Serving Up Dessert in a Morning Cereal Bowl [AUDIO]
Most parents wouldn’t think of giving their children dessert for breakfast, but the Environmental Working Group has found that many cereals that are marketed to children have more sugar than many junk food treats.
A one-cup serving of Honey Smacks cereal has more sugar than a Hostess Twinkie and a cup of Cap’n Crunch or Apple Jacks has more sugar than three Chips Ahoy cookies. Also on the list were Post Golden Crisp, Quaker Oats Oh’s, Kellogg’s Froot Loops Marshmallow and Apple Jacks.

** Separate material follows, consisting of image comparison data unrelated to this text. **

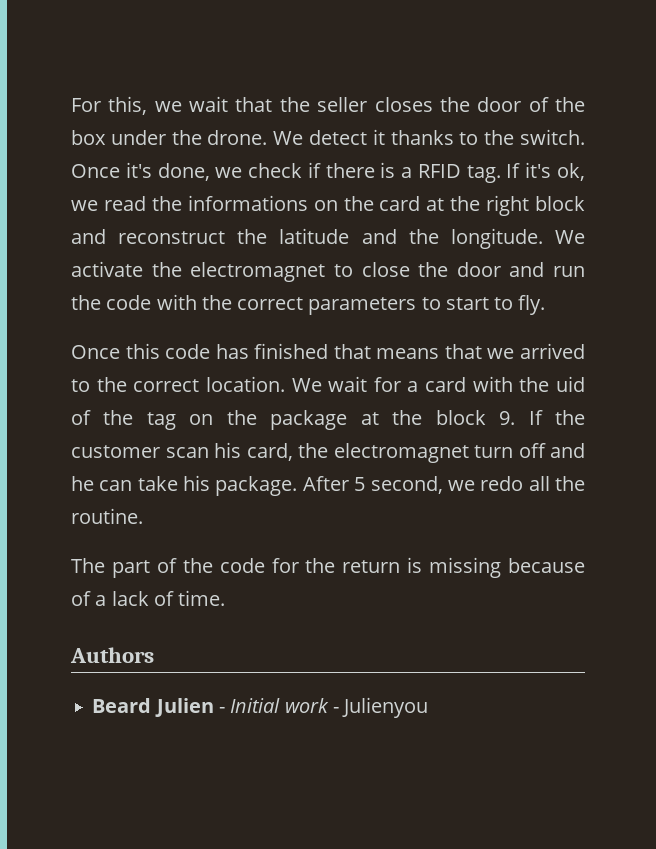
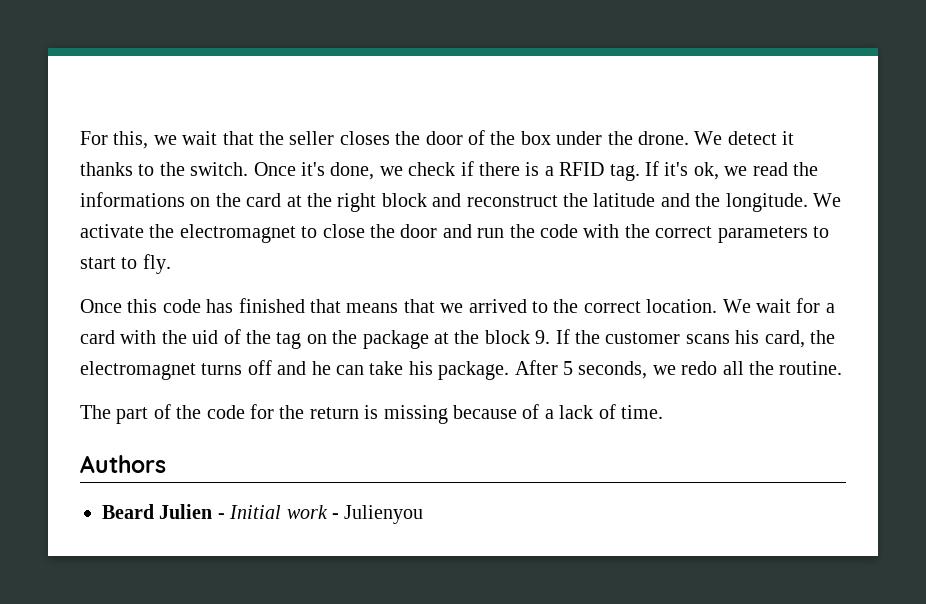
- We wait for a card with the uid of the tag on the package at the block 9. If the customer scan his card, the electromagnet turn off and he can take his package.
+ We wait for a card with the uid of the tag on the package at the block 9. If the customer scans his card, the electromagnet turns off and he can take his package.
- After 5 second, we redo all the routine.
+ After 5 seconds, we redo all the routine.

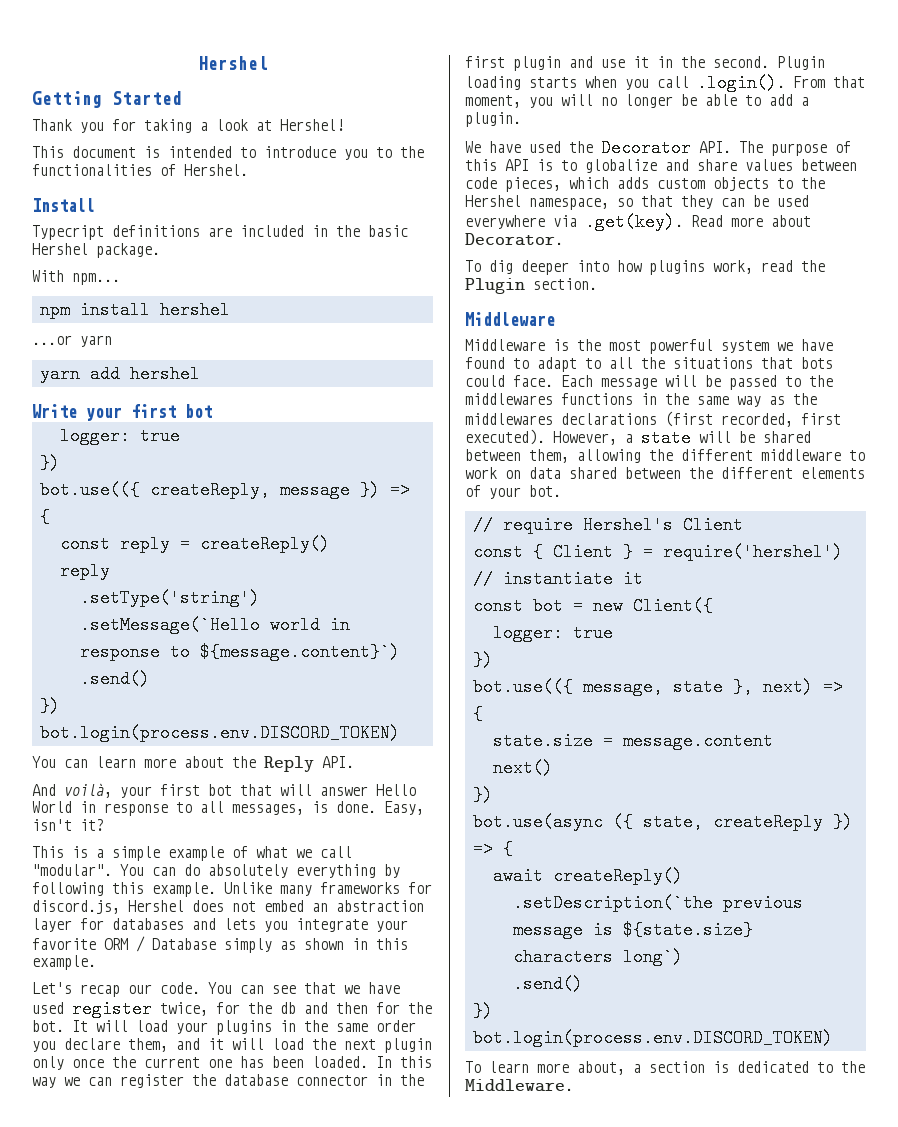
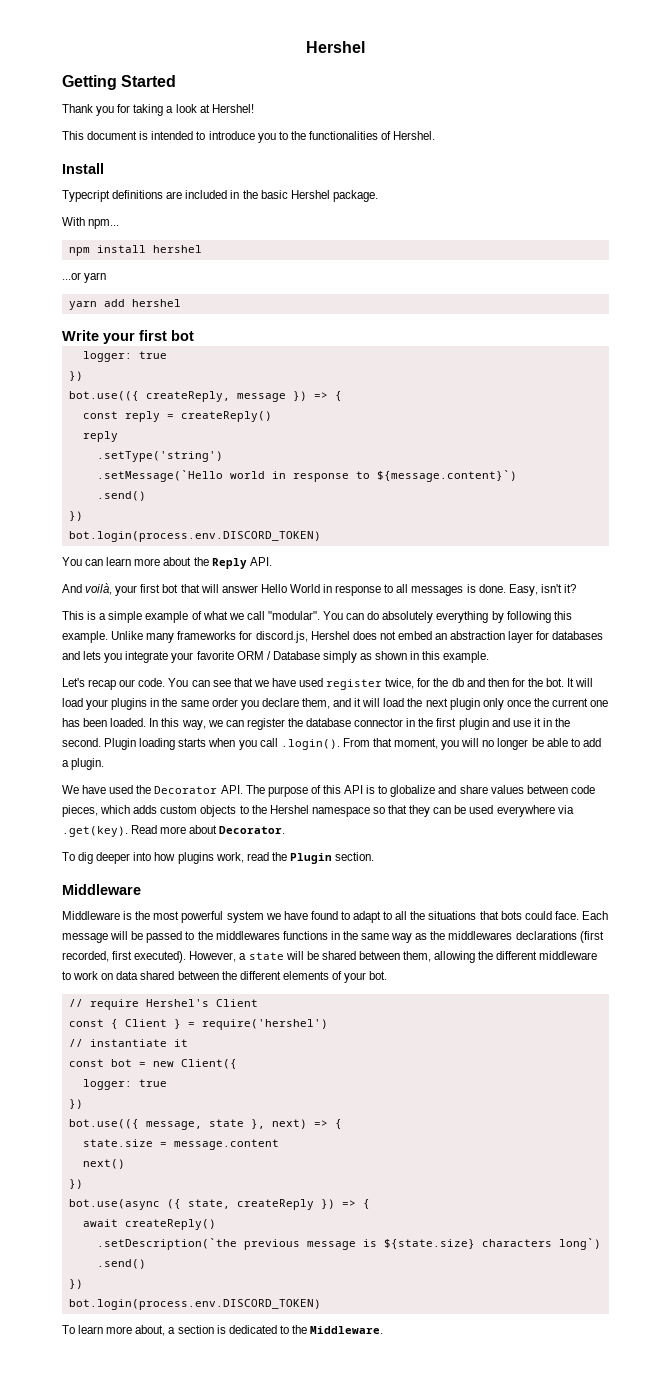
- And voilà, your first bot that will answer Hello World in response to all messages, is done.
+ And voilà, your first bot that will answer Hello World in response to all messages is done.
- In this way we can register the database connector in the first plugin and use it in the second.
+ In this way, we can register the database connector in the first plugin and use it in the second.
- We have used the Decorator API. The purpose of this API is to globalize and share values between code pieces, which adds custom objects to the Hershel namespace, so that they can be used everywhere via .get(key). Read more about Decorator.
+ We have used the Decorator API. The purpose of this API is to globalize and share values between code pieces, which adds custom objects to the Hershel namespace so that they can be used everywhere via .get(key). Read more about Decorator.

So, what should parents do when looking for a good cereal? “Instead of giving a blanketed ‘x’ number of grams of sugar per serving, I think an easier way for parents to look at the boxes when looking for cereals is for them to ask themselves, is there fiber in this cereal for my child?” said Dr. Felicia Stoler, Nutritionist and Exercise Physiologist. “Cereals should have at least four grams of fiber per serving along with whole grains.”
“You want to make sure you have some protein and some carbohydrate in your child’s diet at breakfast time so they have the basic nutrients they need to get their day started,” said Stoler.
Stoler said some sugar is o.k. but it’s important to make sure there are other nutrients in a box of cereal, “Parents should ask themselves if there some other benefit to this food other than it tasting good and is it made with whole grains?”